In the entries below, how many lines contain the string "none"? Respond with the number only.

Start of EXTRACTED INFORMATION

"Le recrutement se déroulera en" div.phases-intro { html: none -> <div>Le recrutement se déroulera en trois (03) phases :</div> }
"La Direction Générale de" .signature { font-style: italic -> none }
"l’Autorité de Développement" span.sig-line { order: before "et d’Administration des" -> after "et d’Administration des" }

End of EXTRACTED INFORMATION
Start of EXTRACTED INFORMATION

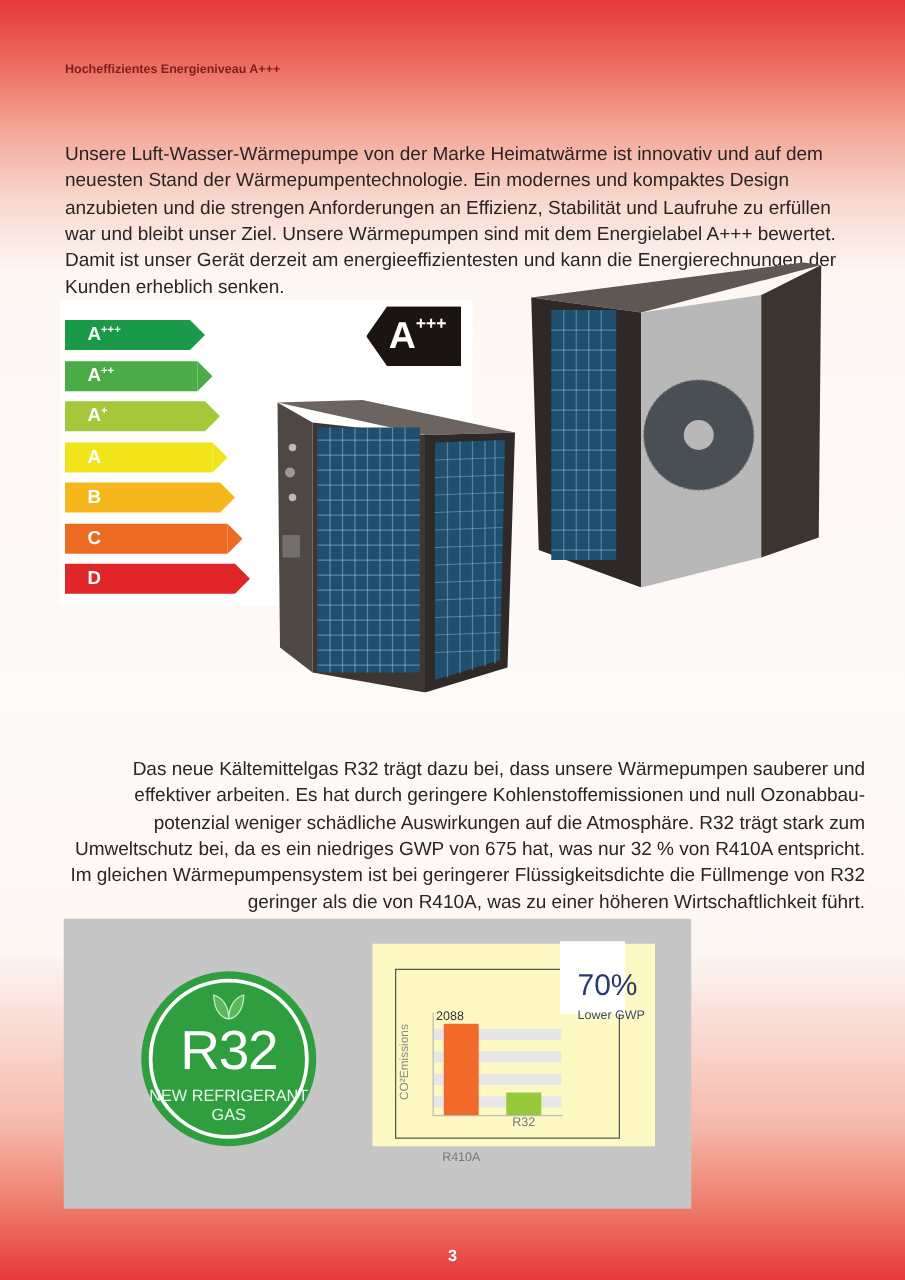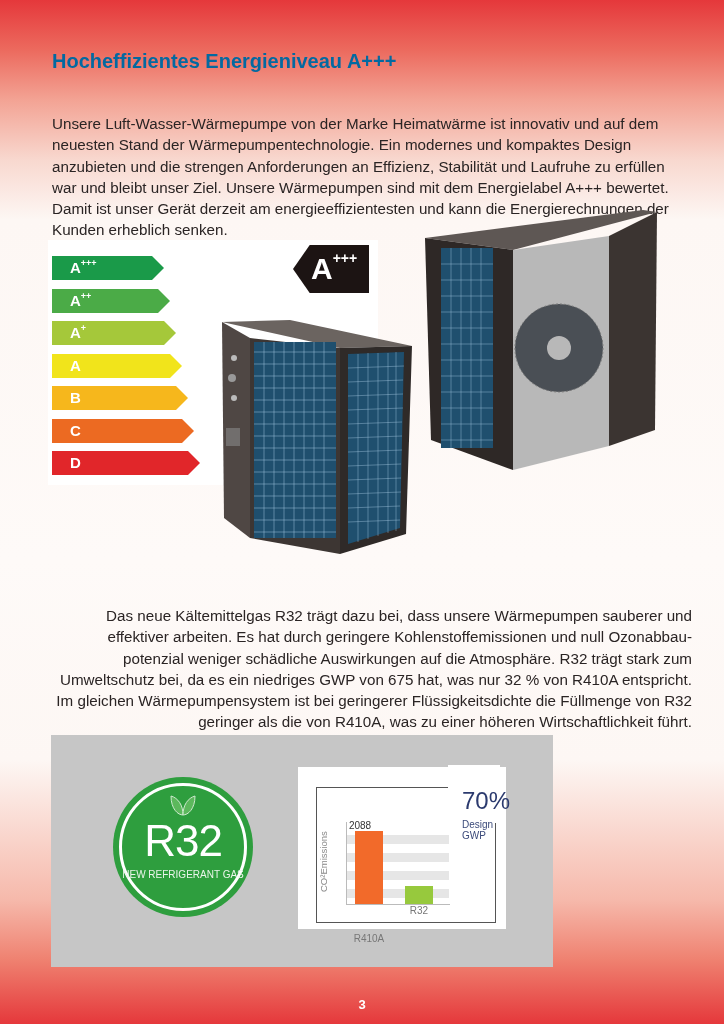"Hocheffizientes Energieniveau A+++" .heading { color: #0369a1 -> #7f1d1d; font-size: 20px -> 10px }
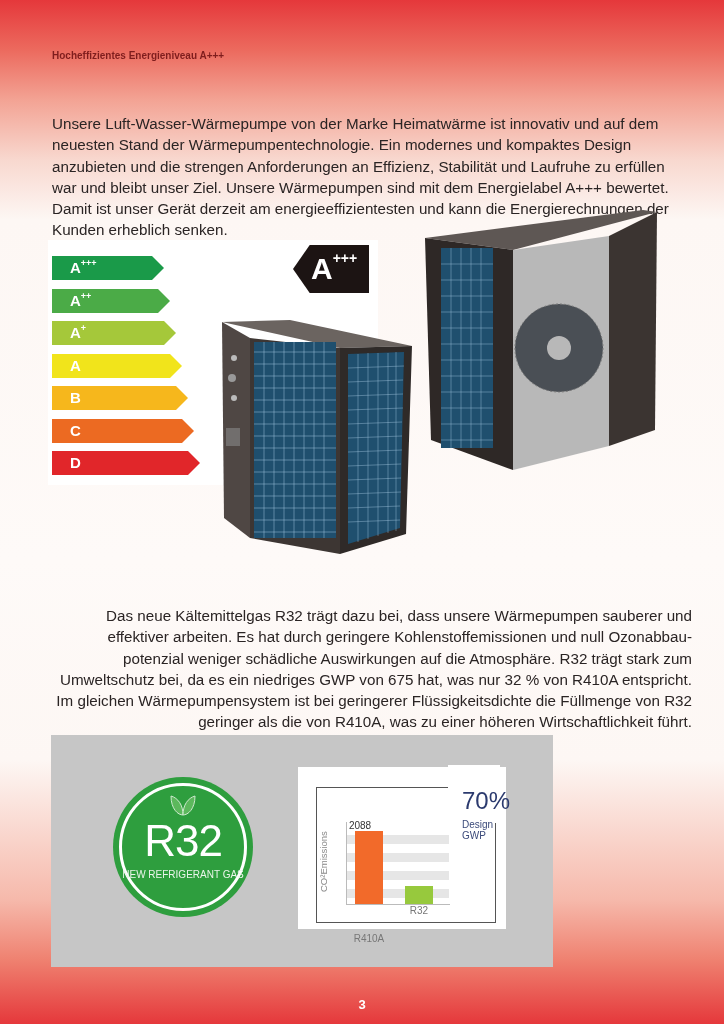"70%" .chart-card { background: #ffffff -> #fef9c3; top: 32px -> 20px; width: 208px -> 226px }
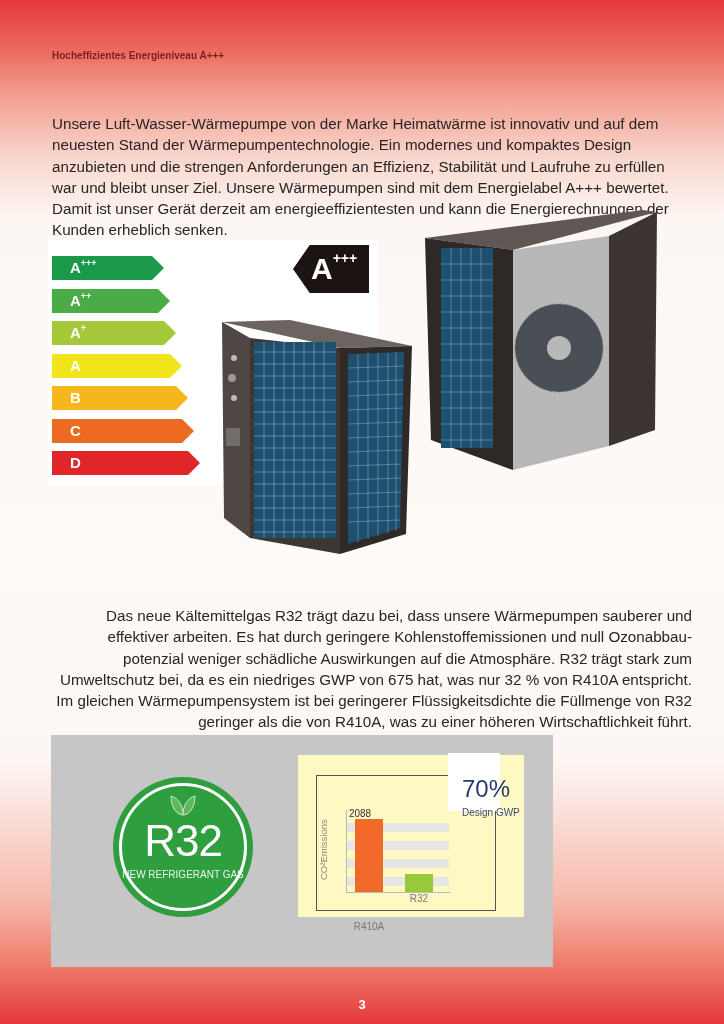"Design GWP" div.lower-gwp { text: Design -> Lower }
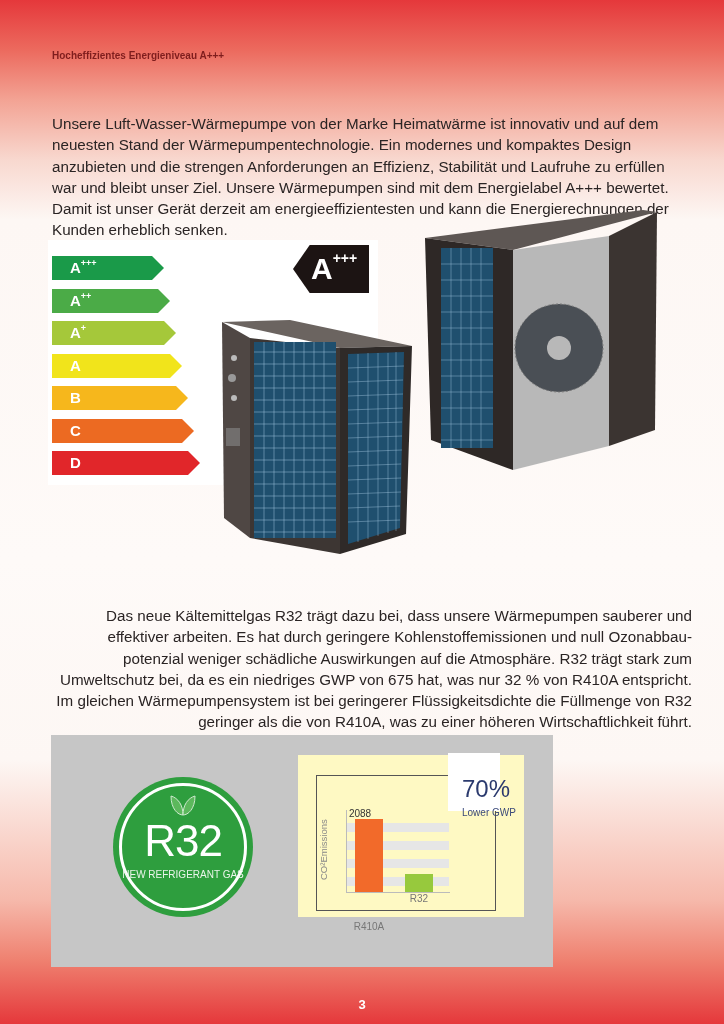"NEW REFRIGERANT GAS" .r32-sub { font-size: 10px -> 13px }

End of EXTRACTED INFORMATION

(OUTPUT FOR THIS TASK) 2